Exercise prompt: Return all the data exactly, keeping the pictures out.

Extracted entries:

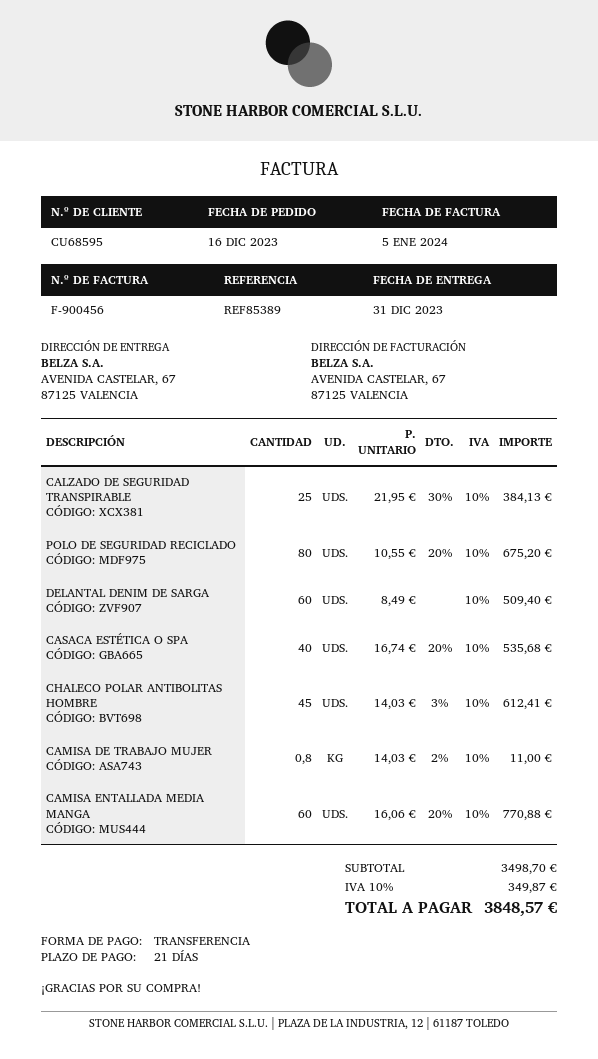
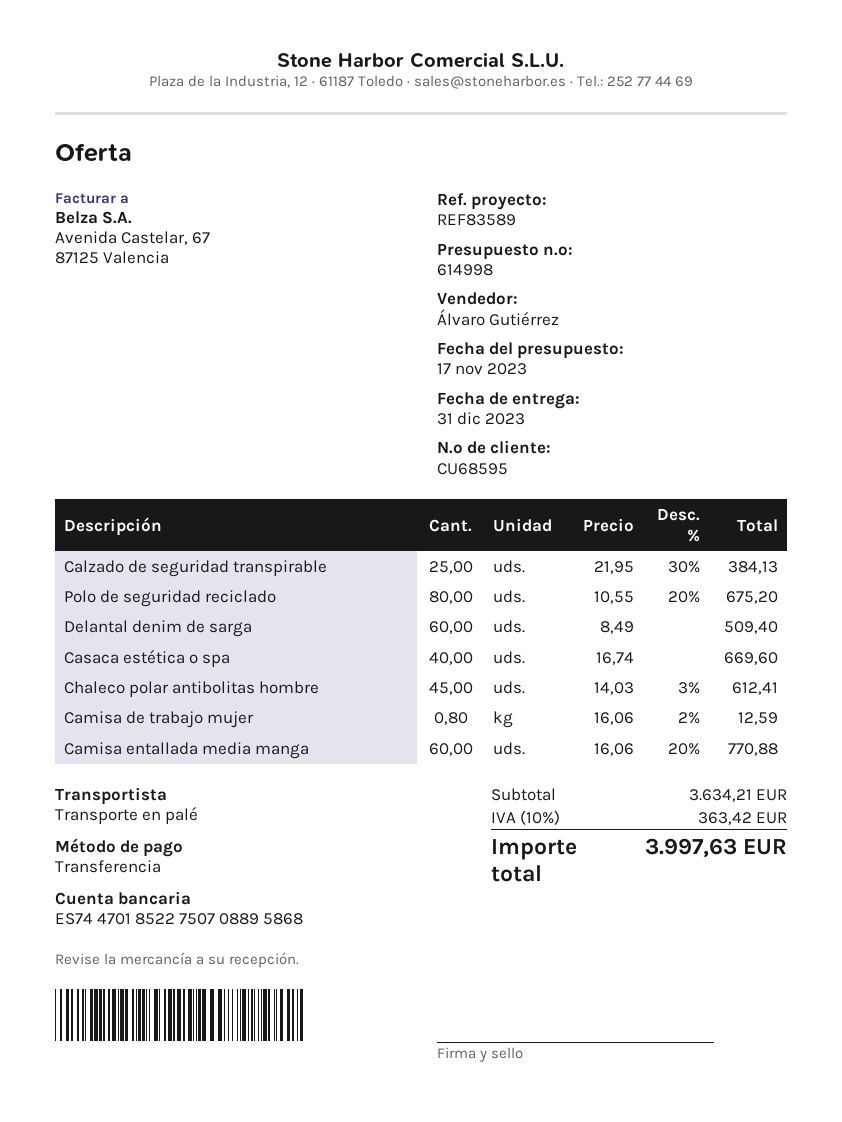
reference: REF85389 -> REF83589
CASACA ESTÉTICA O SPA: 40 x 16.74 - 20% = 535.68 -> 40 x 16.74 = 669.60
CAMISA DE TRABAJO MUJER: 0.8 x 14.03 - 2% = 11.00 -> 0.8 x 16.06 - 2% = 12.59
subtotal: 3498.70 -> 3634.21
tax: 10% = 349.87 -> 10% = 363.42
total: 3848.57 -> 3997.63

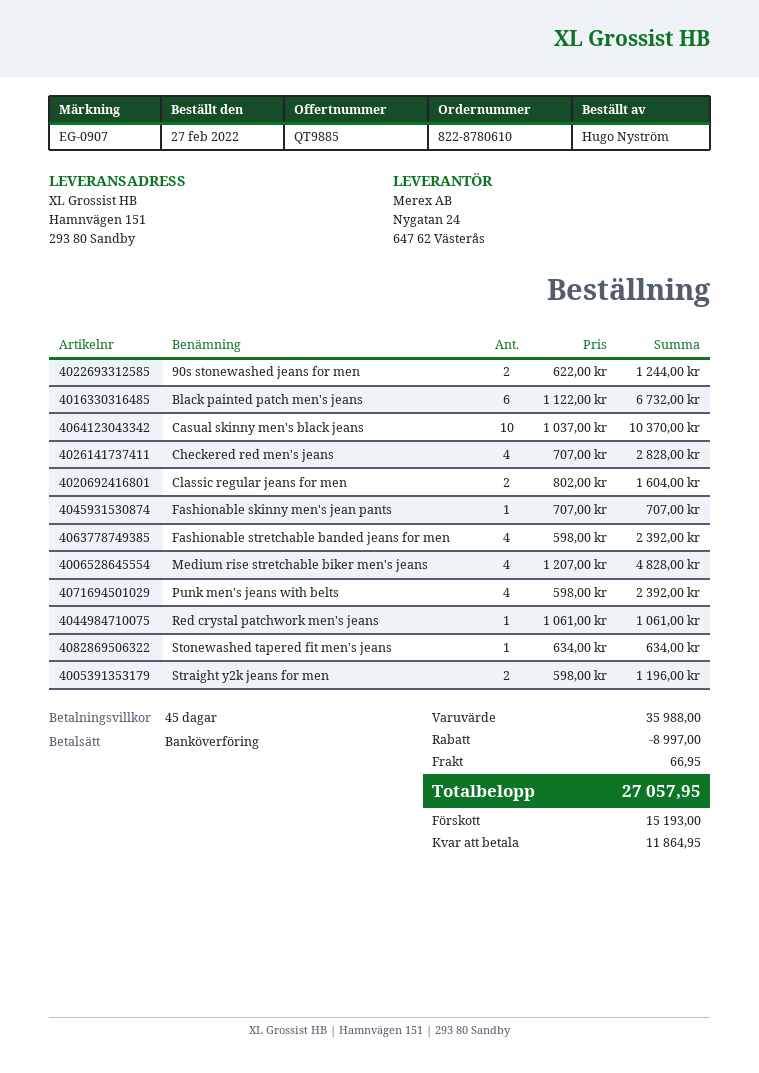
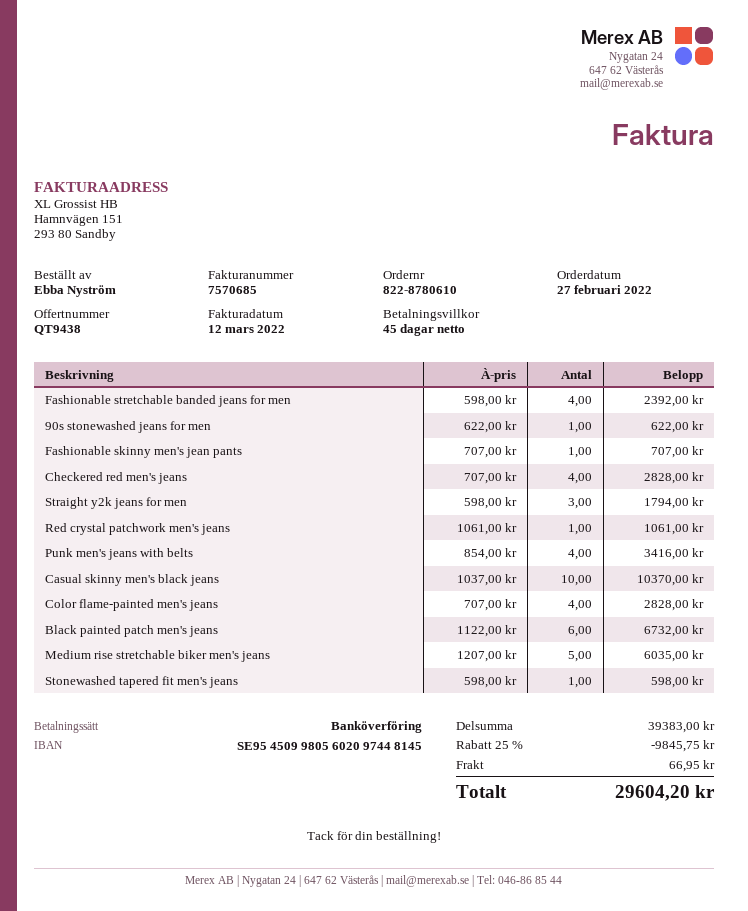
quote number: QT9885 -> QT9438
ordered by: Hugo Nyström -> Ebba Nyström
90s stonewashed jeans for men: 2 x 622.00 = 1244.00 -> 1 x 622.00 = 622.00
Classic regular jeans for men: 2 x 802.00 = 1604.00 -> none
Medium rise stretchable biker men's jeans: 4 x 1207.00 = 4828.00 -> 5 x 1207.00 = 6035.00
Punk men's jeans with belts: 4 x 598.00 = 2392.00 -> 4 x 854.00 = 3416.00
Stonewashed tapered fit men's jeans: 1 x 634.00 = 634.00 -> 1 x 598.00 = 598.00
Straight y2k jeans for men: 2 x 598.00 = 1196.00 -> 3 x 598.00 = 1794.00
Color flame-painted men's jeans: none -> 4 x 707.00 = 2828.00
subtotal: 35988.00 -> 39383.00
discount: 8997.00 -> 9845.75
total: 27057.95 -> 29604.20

Finished task:
reference: REF85389 -> REF83589
CASACA ESTÉTICA O SPA: 40 x 16.74 - 20% = 535.68 -> 40 x 16.74 = 669.60
CAMISA DE TRABAJO MUJER: 0.8 x 14.03 - 2% = 11.00 -> 0.8 x 16.06 - 2% = 12.59
subtotal: 3498.70 -> 3634.21
tax: 10% = 349.87 -> 10% = 363.42
total: 3848.57 -> 3997.63

quote number: QT9885 -> QT9438
ordered by: Hugo Nyström -> Ebba Nyström
90s stonewashed jeans for men: 2 x 622.00 = 1244.00 -> 1 x 622.00 = 622.00
Classic regular jeans for men: 2 x 802.00 = 1604.00 -> none
Medium rise stretchable biker men's jeans: 4 x 1207.00 = 4828.00 -> 5 x 1207.00 = 6035.00
Punk men's jeans with belts: 4 x 598.00 = 2392.00 -> 4 x 854.00 = 3416.00
Stonewashed tapered fit men's jeans: 1 x 634.00 = 634.00 -> 1 x 598.00 = 598.00
Straight y2k jeans for men: 2 x 598.00 = 1196.00 -> 3 x 598.00 = 1794.00
Color flame-painted men's jeans: none -> 4 x 707.00 = 2828.00
subtotal: 35988.00 -> 39383.00
discount: 8997.00 -> 9845.75
total: 27057.95 -> 29604.20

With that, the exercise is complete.